**Records for this task:**
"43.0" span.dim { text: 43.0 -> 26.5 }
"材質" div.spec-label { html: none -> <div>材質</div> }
* * *
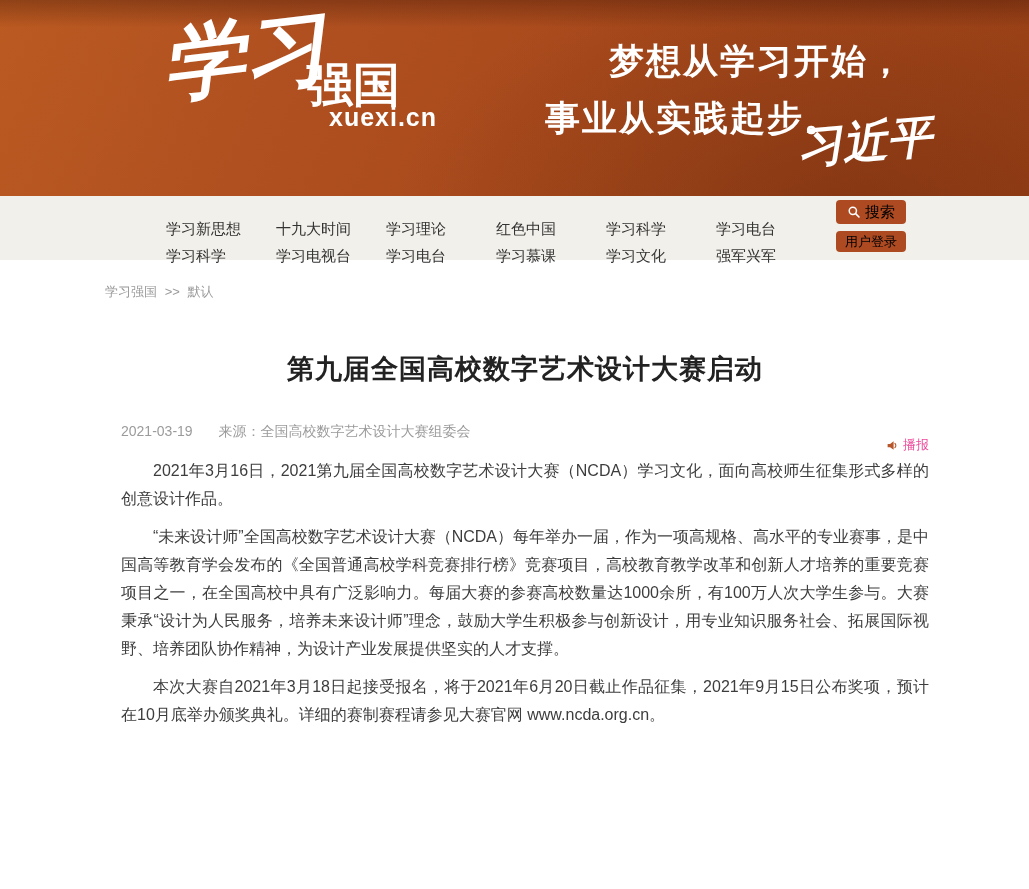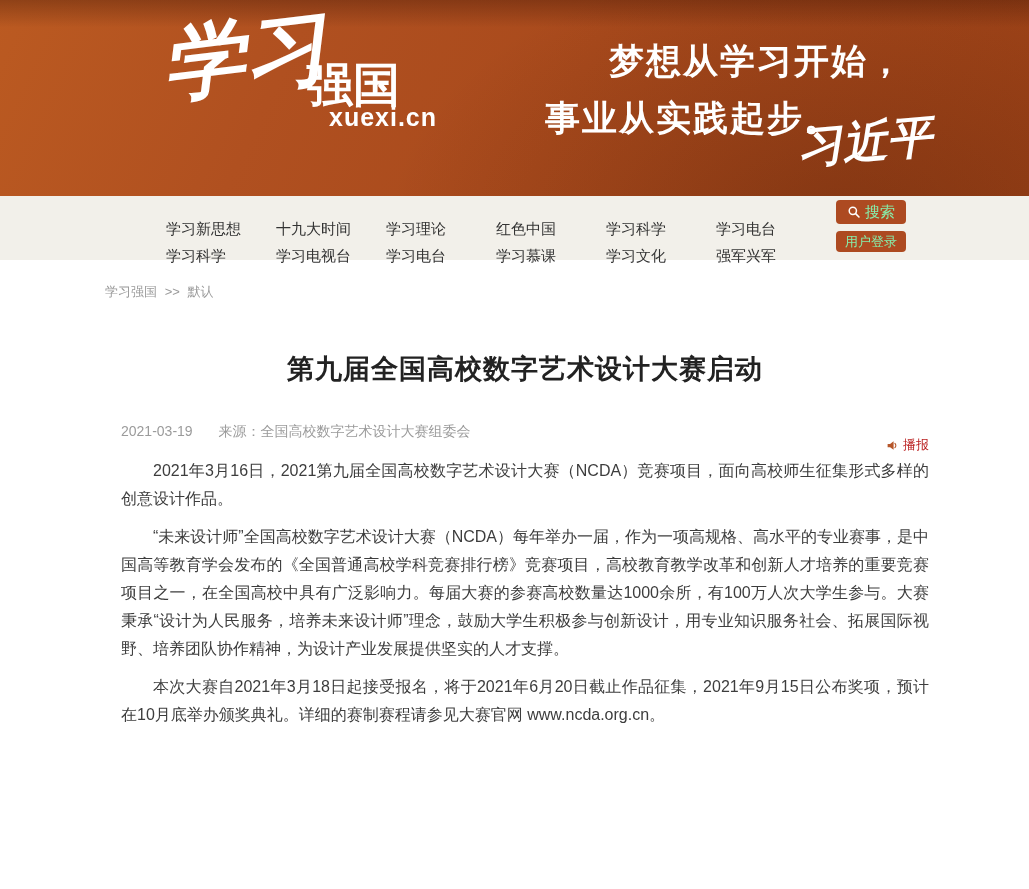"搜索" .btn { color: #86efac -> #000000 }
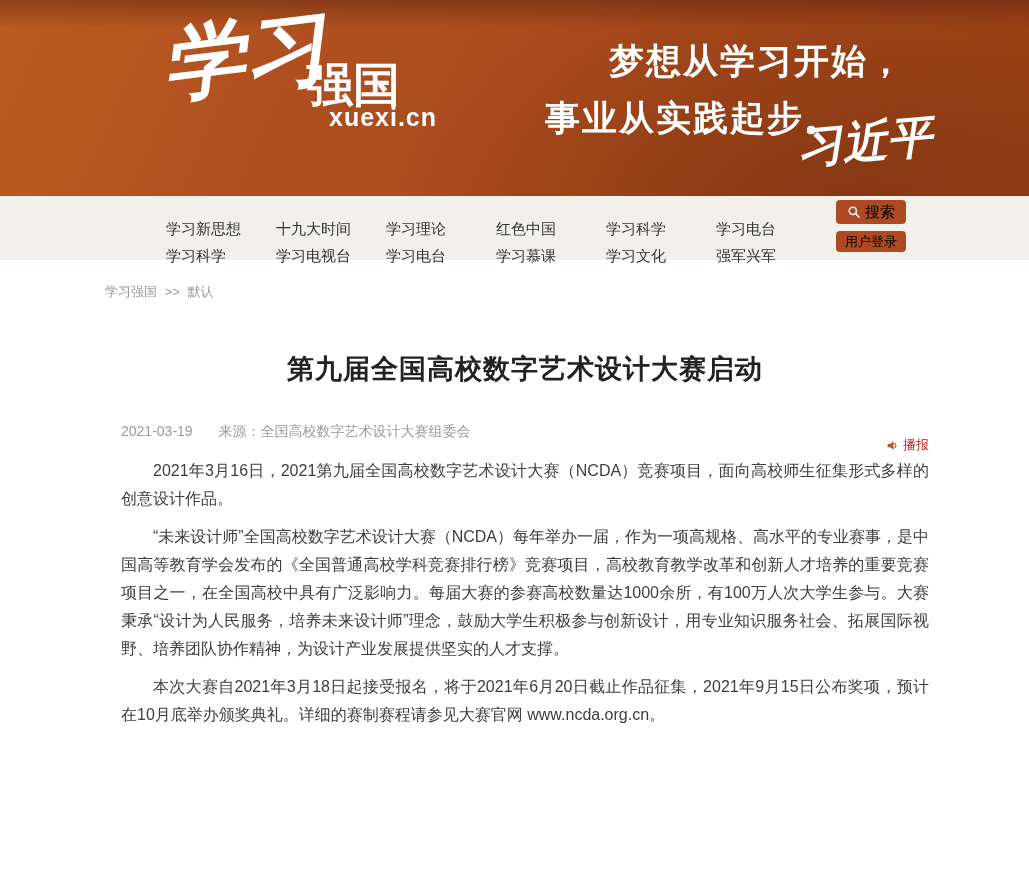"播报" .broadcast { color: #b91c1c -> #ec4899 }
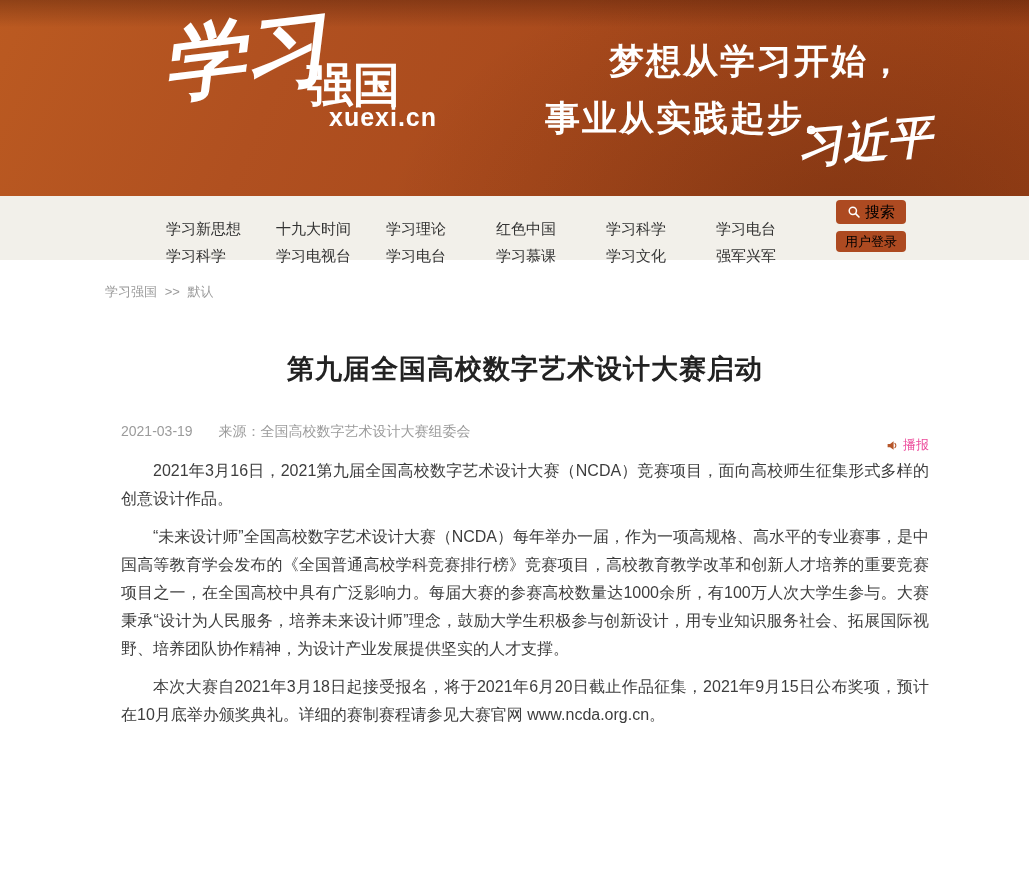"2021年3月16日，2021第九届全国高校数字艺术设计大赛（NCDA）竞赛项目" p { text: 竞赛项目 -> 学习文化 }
---
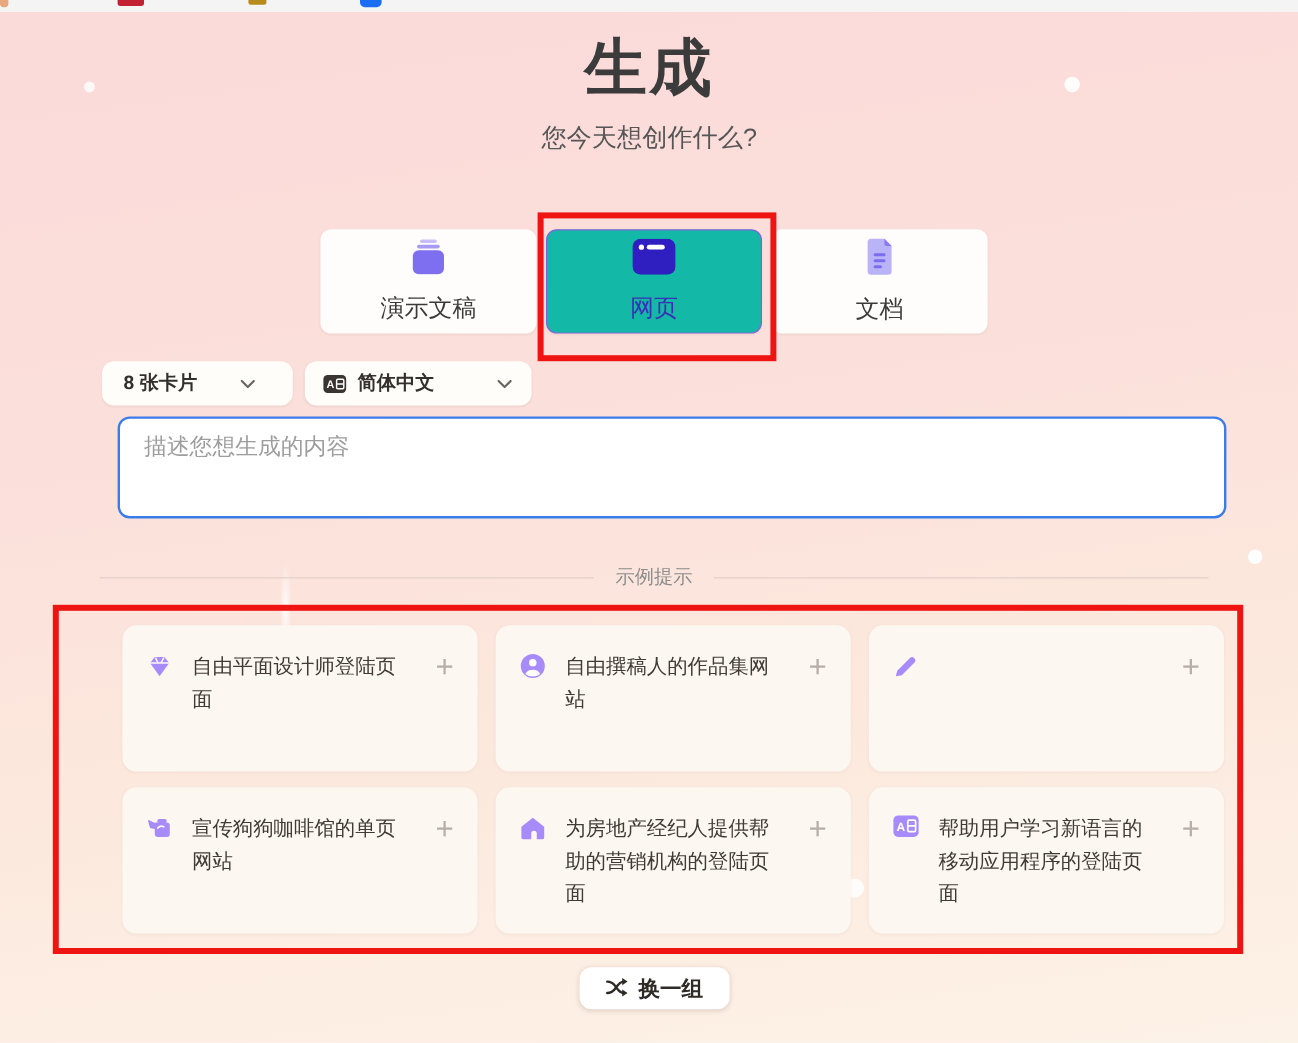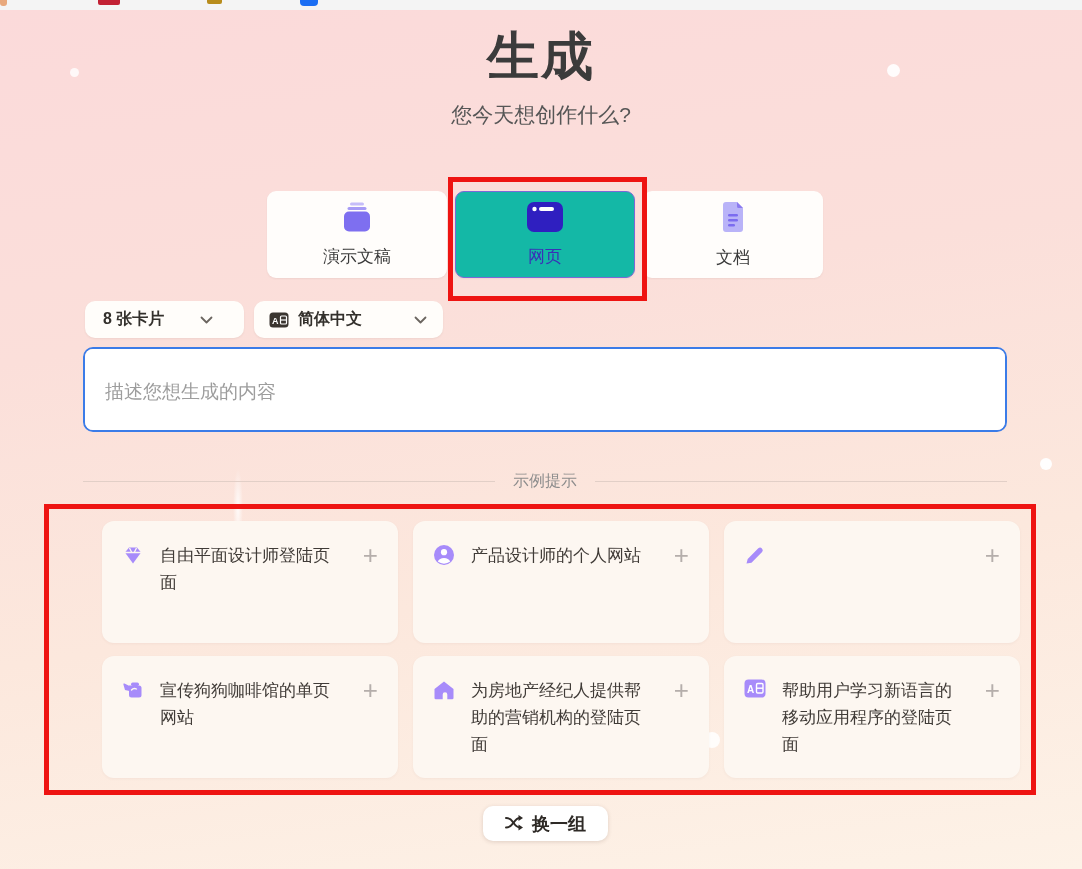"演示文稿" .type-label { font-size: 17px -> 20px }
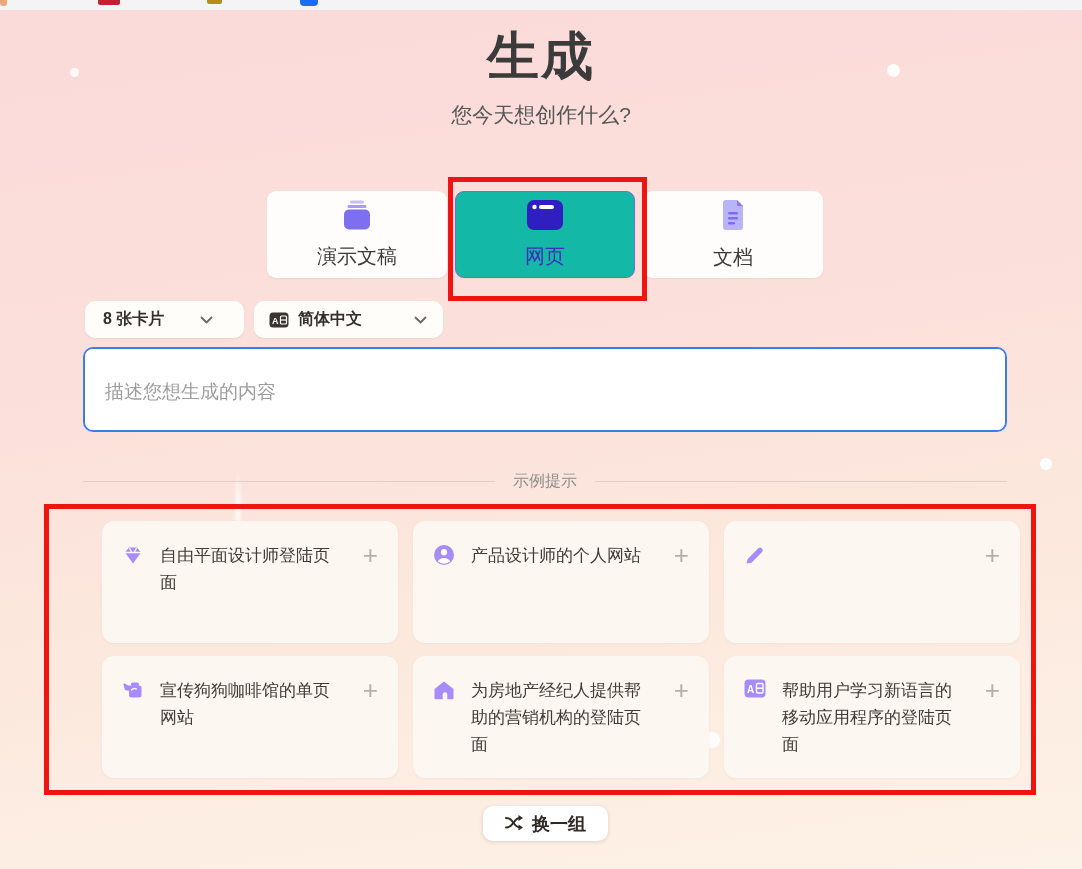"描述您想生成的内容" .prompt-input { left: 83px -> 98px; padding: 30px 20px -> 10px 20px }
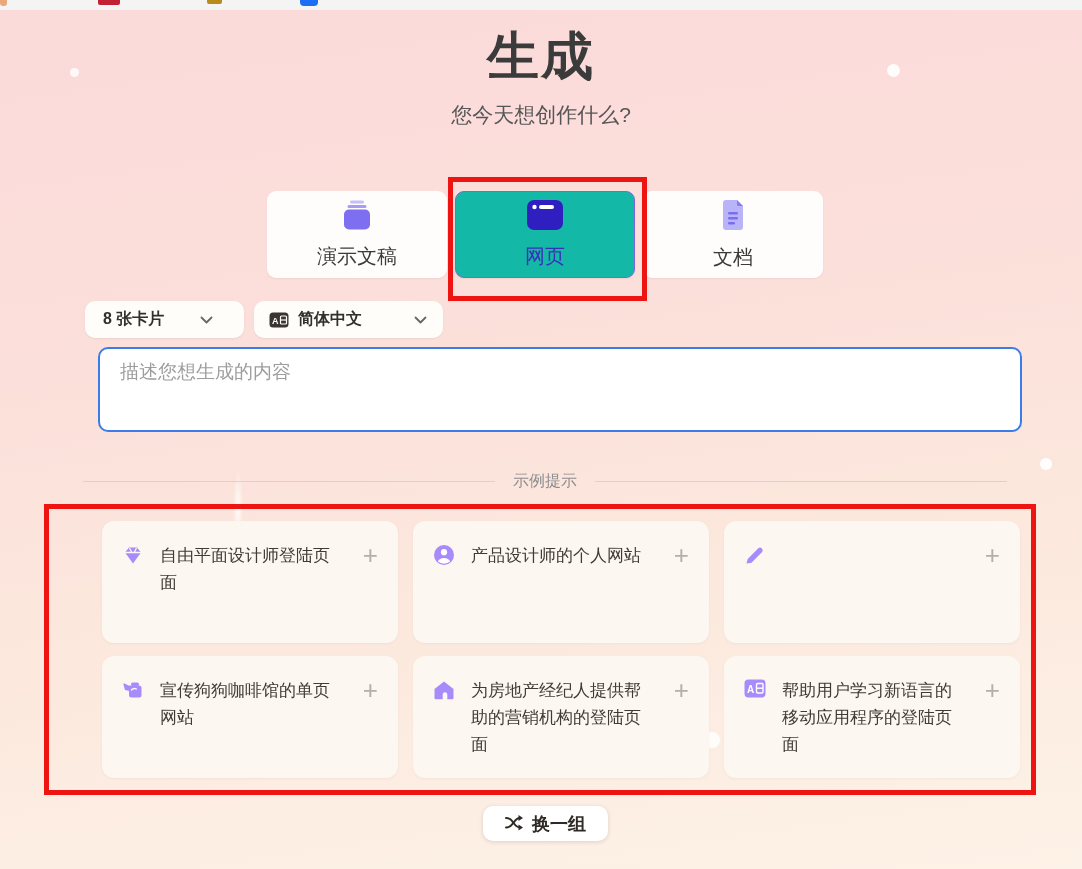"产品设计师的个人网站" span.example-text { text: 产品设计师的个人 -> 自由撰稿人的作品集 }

**Exercise:**
Above are records with pictures. Reproduce exactly only the lines from the line with "font-size: 17px ->" through the line with "text: 产品设计师的个人 ->", both ends included, and leave the pictures out.

**Solution to this exercise:**
"演示文稿" .type-label { font-size: 17px -> 20px }
"描述您想生成的内容" .prompt-input { left: 83px -> 98px; padding: 30px 20px -> 10px 20px }
"产品设计师的个人网站" span.example-text { text: 产品设计师的个人 -> 自由撰稿人的作品集 }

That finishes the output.